Resenha | Rosario Tijeras – Jorge Franco
“Rosário gosta de mim”, a mentira final. Antonio se engana porque precisa disso. Eis o auto engano que um amante silencioso conta, para si mesmo, o tempo todo, dentro ou fora do hospital, ao lado e na frente da garota veneno que ele nunca aprendeu a desamar, como deveria. Se a América Latina ferve e é pura paixão, e instinto (muitas vezes carnal, e tempestuoso), vibrando e resistindo com sua identidade diante das mudanças do tempo, o notório escritor Jorge Franco nos brinda nesta novíssima literatura colombiana com uma relação nada romântica entre dois opostos que a vida atraiu, justamente para que, juntos, achem forças para enfrentá-la nos seus momentos mais difíceis. Rosario Tijeras, marco latino e de gigantesca vivacidade de 1999, começa no maior desafio que os dois já tiveram de passar, sobrevivendo entre o submundo da violenta cidade de Medellín, e a alta sociedade colombiana.
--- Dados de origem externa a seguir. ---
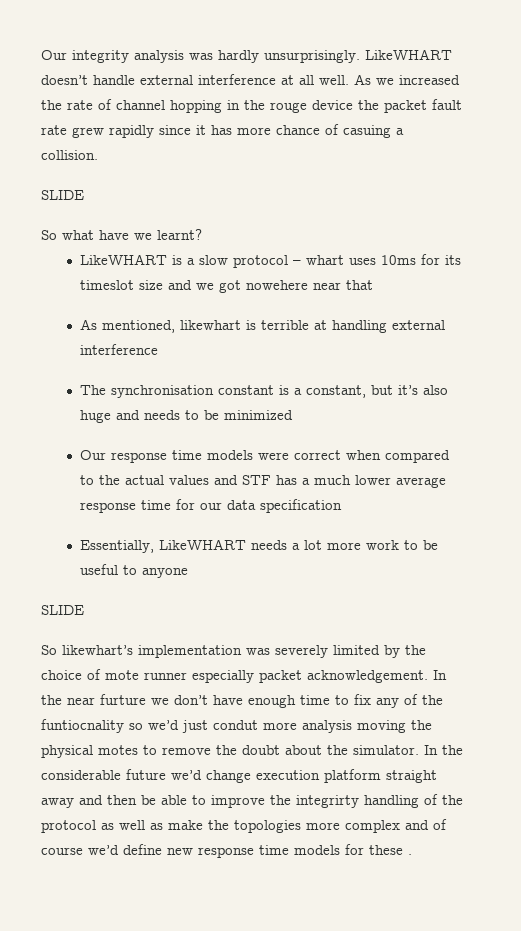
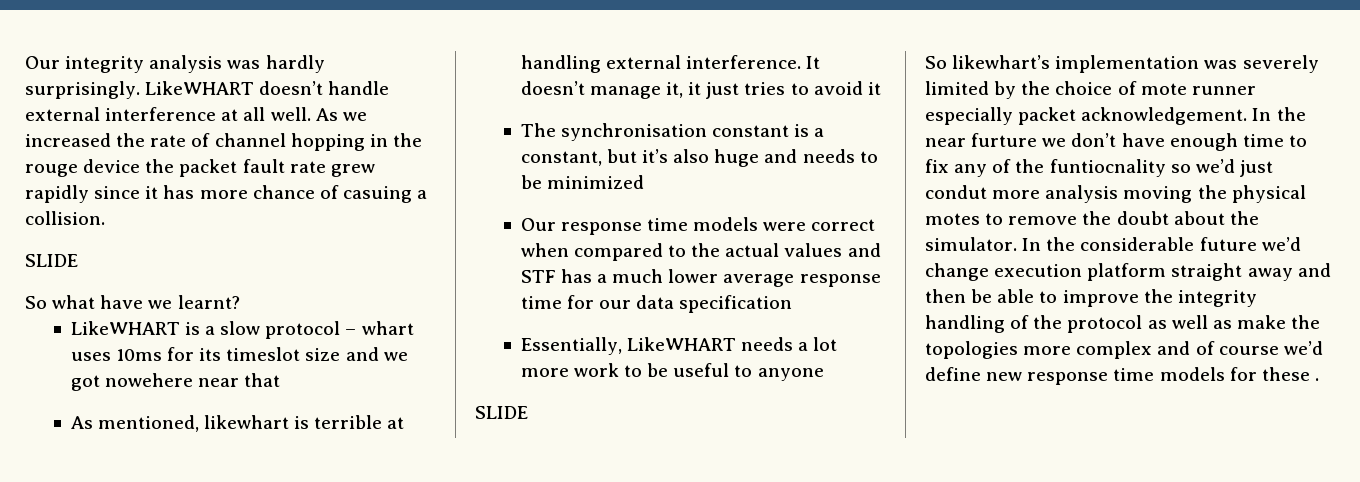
- Our integrity analysis was hardly unsurprisingly.
+ Our integrity analysis was hardly surprisingly.
- As mentioned, likewhart is terrible at handling external interference
+ As mentioned, likewhart is terrible at handling external interference. It doesn’t manage it, it just tries to avoid it
- In the considerable future we’d change execution platform straight away and then be able to improve the integrirty handling of the protocol as well as make the topologies more complex and of course we’d define new response time models for these .
+ In the considerable future we’d change execution platform straight away and then be able to improve the integrity handling of the protocol as well as make the topologies more complex and of course we’d define new response time models for these .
Ela, cravejada de balas na emergência de um hospital; e ele, torcendo para que ela acorde para, enfim, revelar seu amor pelo mulherão que nunca pôde ser menina. O que existe entre Rosario e seu fiel amigo, um misto de dependência e resistência, é a separação do romantismo com o amor, bastante comum no cético século XXI, numa realidade dura demais para o primeiro existir e se dar bem. Na verdade, nada é bem-sucedido para quem dança com a morte, a fim de ter o que comer no dia seguinte, como se não houvesse outra coisa a se fazer – e muitas vezes, não há. Mas Rosario, aquela que adorava botar medo nos homens só pela fama perigosa do seu nome, ela ria na cara do perigo, e agora, semimorta, pagou um preço muito bem pago por isso. Franco, hábil escritor, reserva para Rosario Tijeras um estudo de ambiente a partir dos seus personagens, servindo ainda como um belo e delicioso estudo de antropologia e sociologia do comportamento de jovens homens e mulheres das periferias mais violentas, do terceiro mundo.
Rosario, a mais impiedosa e bronzeada das femme fatale cor-de-canela, andava no limiar dos abismos como se estes fossem parentes próximos. Neles, circulava com os mais diversos machos, cujo beijo de um incluiu uma bala certeira à queima-roupa, para dar fim a seu reinado de loucuras, e inconsequências não tão eternas, assim. O narrador, seu tristonho Don Juan que nos detalha a vida dessa Capitu, ainda mais (muito mais) dissimulada que a de Machado, sabe que ela é uma assassina capaz de tudo. Mas um coração de amores platônicos, como bem nos lembra e nos comprova este romance, não se rege pela razão, como se Antonio já tivesse comprado, há muito, o papel oficial de anjo da guarda dessa perfídia matadora. Franco usa de sua irresistível prosa para nos levar por uma viagem de sensações, aqui, com um efeito tridimensional capaz de envolver o mais sisudo dos leitores a um embate entre vida e morte, nessa Colômbia imprevisível e carnavalesca em todos os sentidos – como todo país latino-americano, que se preze.
Letal até no nome (Tijeras, não por acaso, é tesoura em espanhol), Rosario gosta dele, mas Antonio a ama, e esse sentimento é bom e grande demais para Rosario. Quão trágico é esse dilema tão banal, nos quatro cantos do mundo, mas que em Medellín toma proporções mais dramáticas que a mais cruel das separações. Uma cidade impiedosa para gente mais ainda, afinal, Rosario não tem medo da morte, nem de homens perigosos e vingativos. Ela seduz a todos, ganhando assim um pouco mais de tempo para tentar ser feliz – sempre com Antonio, irmão que a vida lhe deu. Ah, a friendzone… a vida é cheia de coisas mal resolvidas, e grandes obras como essa, publicada no Brasil pela editora Alfaguara, numa boa tradução ao português, tentando organizar e ampliar os sentidos daquilo que nunca vem à tona, e junto de alguns que se vão, fica enterrado para sempre quando a brincadeira termina. Rosario era esperta, mas há sempre um peixe maior.